---------- RECORDS TO PROCESS ----------

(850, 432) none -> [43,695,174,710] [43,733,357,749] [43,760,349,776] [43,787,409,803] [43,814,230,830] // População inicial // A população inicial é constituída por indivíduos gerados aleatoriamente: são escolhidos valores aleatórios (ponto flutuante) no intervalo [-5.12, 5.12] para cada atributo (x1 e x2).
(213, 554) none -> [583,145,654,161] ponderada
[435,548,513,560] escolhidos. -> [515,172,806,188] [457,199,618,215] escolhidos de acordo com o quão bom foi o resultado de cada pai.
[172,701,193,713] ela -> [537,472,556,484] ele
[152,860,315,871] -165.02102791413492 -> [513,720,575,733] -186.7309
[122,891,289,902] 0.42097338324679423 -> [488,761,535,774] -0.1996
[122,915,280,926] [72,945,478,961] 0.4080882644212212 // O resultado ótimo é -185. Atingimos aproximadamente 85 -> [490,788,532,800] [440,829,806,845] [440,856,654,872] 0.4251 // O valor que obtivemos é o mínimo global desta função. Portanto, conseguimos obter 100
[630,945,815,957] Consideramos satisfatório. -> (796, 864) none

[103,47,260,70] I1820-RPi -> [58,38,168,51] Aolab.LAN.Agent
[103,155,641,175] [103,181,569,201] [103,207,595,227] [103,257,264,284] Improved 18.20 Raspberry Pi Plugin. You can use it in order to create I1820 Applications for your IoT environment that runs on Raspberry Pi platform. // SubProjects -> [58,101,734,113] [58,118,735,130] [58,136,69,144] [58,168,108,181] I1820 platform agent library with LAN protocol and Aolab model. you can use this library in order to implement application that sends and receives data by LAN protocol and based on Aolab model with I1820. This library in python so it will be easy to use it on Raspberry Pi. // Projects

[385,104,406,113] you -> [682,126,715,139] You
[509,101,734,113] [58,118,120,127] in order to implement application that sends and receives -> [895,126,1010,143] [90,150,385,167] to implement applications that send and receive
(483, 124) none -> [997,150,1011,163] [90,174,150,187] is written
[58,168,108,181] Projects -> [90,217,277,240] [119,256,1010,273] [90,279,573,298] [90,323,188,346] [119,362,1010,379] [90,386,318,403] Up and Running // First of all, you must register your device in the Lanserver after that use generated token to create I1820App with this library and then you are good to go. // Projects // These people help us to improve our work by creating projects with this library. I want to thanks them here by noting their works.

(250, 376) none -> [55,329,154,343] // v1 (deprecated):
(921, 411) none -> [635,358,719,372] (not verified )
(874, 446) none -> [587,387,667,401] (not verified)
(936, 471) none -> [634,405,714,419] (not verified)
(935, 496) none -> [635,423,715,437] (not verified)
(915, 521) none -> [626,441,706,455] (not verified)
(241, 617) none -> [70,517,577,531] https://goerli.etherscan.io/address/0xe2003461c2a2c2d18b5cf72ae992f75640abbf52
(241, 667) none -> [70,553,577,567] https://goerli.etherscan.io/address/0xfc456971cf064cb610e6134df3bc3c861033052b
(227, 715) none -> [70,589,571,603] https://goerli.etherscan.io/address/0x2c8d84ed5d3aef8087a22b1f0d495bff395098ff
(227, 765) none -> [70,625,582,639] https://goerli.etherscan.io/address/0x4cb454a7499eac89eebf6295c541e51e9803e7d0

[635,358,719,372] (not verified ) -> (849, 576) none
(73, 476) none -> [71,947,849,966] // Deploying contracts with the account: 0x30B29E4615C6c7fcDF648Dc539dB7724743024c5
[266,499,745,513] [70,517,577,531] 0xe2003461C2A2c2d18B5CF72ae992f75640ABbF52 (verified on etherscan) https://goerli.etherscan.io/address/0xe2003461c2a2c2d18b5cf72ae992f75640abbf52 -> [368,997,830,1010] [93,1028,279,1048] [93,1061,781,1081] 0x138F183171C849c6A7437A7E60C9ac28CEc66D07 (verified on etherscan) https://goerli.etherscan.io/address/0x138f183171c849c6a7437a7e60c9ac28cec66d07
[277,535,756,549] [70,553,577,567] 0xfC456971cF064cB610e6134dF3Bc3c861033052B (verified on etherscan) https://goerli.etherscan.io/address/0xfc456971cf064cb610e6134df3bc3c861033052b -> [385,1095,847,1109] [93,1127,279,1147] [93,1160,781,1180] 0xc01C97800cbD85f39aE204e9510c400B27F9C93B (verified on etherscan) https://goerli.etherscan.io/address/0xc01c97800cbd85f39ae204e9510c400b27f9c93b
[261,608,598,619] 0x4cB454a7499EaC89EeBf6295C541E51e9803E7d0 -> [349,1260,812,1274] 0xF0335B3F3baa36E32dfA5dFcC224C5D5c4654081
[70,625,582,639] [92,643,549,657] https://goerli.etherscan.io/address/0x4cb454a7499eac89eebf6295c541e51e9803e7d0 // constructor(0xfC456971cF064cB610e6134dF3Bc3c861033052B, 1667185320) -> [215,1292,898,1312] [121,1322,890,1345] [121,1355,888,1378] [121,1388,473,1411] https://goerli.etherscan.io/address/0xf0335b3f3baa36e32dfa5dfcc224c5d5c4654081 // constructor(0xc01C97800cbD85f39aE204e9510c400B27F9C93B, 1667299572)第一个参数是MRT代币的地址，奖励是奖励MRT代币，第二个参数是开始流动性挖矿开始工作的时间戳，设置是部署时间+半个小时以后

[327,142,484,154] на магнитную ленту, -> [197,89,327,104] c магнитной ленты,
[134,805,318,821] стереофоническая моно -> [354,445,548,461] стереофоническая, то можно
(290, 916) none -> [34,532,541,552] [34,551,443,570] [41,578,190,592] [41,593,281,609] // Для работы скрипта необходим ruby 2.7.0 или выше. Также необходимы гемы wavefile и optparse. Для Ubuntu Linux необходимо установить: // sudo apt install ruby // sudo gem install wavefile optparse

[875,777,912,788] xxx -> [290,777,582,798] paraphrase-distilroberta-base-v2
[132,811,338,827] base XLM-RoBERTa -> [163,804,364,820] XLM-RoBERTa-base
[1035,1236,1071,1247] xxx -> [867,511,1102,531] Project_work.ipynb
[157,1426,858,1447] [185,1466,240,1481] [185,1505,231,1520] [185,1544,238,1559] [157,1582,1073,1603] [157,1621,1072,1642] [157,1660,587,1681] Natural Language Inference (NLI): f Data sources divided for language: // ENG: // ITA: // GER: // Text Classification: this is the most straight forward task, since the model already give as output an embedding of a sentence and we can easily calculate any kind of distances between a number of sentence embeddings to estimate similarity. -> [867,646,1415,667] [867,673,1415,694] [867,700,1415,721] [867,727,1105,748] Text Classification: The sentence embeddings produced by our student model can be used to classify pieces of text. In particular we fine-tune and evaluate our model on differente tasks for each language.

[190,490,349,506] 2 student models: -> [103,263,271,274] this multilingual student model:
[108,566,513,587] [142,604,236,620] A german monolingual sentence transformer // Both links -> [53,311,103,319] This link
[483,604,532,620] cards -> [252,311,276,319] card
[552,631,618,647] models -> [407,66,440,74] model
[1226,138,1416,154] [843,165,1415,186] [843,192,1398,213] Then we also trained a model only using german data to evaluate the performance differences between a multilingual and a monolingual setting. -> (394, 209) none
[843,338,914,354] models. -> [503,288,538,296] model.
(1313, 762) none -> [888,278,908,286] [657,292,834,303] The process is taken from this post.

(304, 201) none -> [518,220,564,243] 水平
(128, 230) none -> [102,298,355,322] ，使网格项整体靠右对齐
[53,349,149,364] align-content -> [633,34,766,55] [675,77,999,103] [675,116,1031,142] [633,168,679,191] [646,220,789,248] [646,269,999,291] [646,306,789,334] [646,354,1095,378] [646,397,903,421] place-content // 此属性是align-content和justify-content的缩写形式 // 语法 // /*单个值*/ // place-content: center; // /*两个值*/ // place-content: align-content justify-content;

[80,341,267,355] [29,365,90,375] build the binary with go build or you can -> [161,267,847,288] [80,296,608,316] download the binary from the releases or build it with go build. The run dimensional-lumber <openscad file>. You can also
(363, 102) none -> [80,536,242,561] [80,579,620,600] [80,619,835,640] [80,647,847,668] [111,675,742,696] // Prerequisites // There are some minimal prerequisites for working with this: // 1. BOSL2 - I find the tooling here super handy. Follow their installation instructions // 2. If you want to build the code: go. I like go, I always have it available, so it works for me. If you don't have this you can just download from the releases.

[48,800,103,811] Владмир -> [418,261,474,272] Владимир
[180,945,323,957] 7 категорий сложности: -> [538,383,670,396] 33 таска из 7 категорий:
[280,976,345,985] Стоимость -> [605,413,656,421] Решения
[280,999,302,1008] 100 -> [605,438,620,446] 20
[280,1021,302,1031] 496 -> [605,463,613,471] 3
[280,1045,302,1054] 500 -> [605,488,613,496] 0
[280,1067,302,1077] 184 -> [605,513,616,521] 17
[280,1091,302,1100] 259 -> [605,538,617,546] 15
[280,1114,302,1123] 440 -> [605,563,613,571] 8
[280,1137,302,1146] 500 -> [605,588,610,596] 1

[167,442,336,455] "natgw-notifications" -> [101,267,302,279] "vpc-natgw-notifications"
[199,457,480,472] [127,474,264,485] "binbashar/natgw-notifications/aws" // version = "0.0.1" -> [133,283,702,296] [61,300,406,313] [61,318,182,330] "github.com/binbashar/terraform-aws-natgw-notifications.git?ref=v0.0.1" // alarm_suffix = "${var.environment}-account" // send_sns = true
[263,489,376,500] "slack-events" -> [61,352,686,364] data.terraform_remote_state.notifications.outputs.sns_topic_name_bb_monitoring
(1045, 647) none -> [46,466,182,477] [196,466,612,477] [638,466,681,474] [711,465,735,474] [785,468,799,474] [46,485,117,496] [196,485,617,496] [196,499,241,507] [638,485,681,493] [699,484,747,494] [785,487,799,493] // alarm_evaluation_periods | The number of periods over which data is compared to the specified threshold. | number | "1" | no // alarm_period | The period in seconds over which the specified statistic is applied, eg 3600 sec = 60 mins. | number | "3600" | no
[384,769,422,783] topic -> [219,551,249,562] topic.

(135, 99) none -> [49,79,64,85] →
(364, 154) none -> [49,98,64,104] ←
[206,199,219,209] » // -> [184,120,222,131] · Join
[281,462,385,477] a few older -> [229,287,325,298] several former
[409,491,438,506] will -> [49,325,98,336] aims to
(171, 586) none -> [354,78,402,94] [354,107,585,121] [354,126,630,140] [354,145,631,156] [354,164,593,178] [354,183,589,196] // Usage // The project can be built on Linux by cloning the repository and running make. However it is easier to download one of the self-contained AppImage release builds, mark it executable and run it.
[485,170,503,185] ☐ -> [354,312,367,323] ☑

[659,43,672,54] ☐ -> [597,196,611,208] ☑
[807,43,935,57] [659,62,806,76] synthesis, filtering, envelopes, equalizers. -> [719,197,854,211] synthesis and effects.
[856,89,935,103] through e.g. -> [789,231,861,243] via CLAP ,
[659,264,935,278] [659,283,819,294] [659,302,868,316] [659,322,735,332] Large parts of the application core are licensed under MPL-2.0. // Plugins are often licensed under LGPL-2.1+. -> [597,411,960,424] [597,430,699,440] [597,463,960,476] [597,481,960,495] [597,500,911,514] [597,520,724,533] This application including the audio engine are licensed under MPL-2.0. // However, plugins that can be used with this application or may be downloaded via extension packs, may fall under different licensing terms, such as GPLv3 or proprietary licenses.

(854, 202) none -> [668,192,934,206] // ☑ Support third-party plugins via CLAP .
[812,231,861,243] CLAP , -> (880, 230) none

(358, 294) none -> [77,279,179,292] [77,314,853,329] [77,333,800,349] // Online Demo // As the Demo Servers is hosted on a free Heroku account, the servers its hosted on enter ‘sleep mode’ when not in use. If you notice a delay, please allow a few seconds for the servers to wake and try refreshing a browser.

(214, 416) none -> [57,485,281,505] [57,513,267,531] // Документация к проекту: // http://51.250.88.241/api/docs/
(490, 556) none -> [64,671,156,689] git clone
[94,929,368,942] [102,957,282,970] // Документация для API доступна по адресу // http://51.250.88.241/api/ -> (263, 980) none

----------

- REQUIRED WORK
Scan the material above for the word "address", and copy each line where it appears.

- RESPONSE
(241, 617) none -> [70,517,577,531] https://goerli.etherscan.io/address/0xe2003461c2a2c2d18b5cf72ae992f75640abbf52
(241, 667) none -> [70,553,577,567] https://goerli.etherscan.io/address/0xfc456971cf064cb610e6134df3bc3c861033052b
(227, 715) none -> [70,589,571,603] https://goerli.etherscan.io/address/0x2c8d84ed5d3aef8087a22b1f0d495bff395098ff
(227, 765) none -> [70,625,582,639] https://goerli.etherscan.io/address/0x4cb454a7499eac89eebf6295c541e51e9803e7d0
[266,499,745,513] [70,517,577,531] 0xe2003461C2A2c2d18B5CF72ae992f75640ABbF52 (verified on etherscan) https://goerli.etherscan.io/address/0xe2003461c2a2c2d18b5cf72ae992f75640abbf52 -> [368,997,830,1010] [93,1028,279,1048] [93,1061,781,1081] 0x138F183171C849c6A7437A7E60C9ac28CEc66D07 (verified on etherscan) https://goerli.etherscan.io/address/0x138f183171c849c6a7437a7e60c9ac28cec66d07
[277,535,756,549] [70,553,577,567] 0xfC456971cF064cB610e6134dF3Bc3c861033052B (verified on etherscan) https://goerli.etherscan.io/address/0xfc456971cf064cb610e6134df3bc3c861033052b -> [385,1095,847,1109] [93,1127,279,1147] [93,1160,781,1180] 0xc01C97800cbD85f39aE204e9510c400B27F9C93B (verified on etherscan) https://goerli.etherscan.io/address/0xc01c97800cbd85f39ae204e9510c400b27f9c93b
[70,625,582,639] [92,643,549,657] https://goerli.etherscan.io/address/0x4cb454a7499eac89eebf6295c541e51e9803e7d0 // constructor(0xfC456971cF064cB610e6134dF3Bc3c861033052B, 1667185320) -> [215,1292,898,1312] [121,1322,890,1345] [121,1355,888,1378] [121,1388,473,1411] https://goerli.etherscan.io/address/0xf0335b3f3baa36e32dfa5dfcc224c5d5c4654081 // constructor(0xc01C97800cbD85f39aE204e9510c400B27F9C93B, 1667299572)第一个参数是MRT代币的地址，奖励是奖励MRT代币，第二个参数是开始流动性挖矿开始工作的时间戳，设置是部署时间+半个小时以后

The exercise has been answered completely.